Task description:
For each line below with the word "hours", write out a copy.

The data:
┄┄┄┄┄┄┄┄┄┄┄┄┄┄┄┄┄┄┄┄

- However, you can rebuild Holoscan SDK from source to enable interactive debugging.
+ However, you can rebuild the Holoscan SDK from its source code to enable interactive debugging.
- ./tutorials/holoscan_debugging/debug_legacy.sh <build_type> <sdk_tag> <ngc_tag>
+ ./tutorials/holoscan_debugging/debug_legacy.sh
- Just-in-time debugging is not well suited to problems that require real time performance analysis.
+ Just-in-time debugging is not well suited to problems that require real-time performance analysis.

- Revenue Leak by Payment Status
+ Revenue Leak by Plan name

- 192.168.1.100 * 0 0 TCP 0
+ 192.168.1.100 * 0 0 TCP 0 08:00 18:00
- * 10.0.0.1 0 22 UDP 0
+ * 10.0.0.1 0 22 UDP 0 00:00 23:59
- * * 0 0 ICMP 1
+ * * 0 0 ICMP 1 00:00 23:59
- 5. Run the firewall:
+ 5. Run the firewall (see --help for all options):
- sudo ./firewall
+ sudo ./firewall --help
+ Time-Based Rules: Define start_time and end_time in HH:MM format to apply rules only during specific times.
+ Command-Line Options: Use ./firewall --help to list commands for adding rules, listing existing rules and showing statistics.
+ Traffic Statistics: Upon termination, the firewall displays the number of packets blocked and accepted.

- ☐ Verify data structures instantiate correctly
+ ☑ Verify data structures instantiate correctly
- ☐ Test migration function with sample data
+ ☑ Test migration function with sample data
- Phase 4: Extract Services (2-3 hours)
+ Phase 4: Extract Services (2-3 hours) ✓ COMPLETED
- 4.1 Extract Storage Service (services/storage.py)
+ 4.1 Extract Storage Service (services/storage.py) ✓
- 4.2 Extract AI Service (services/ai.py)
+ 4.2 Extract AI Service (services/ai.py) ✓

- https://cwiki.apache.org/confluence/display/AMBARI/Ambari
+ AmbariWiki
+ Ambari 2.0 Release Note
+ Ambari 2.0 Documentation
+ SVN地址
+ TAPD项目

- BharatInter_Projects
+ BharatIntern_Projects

┄┄┄┄┄┄┄┄┄┄┄┄┄┄┄┄┄┄┄┄

Task result:
- Phase 4: Extract Services (2-3 hours)
+ Phase 4: Extract Services (2-3 hours) ✓ COMPLETED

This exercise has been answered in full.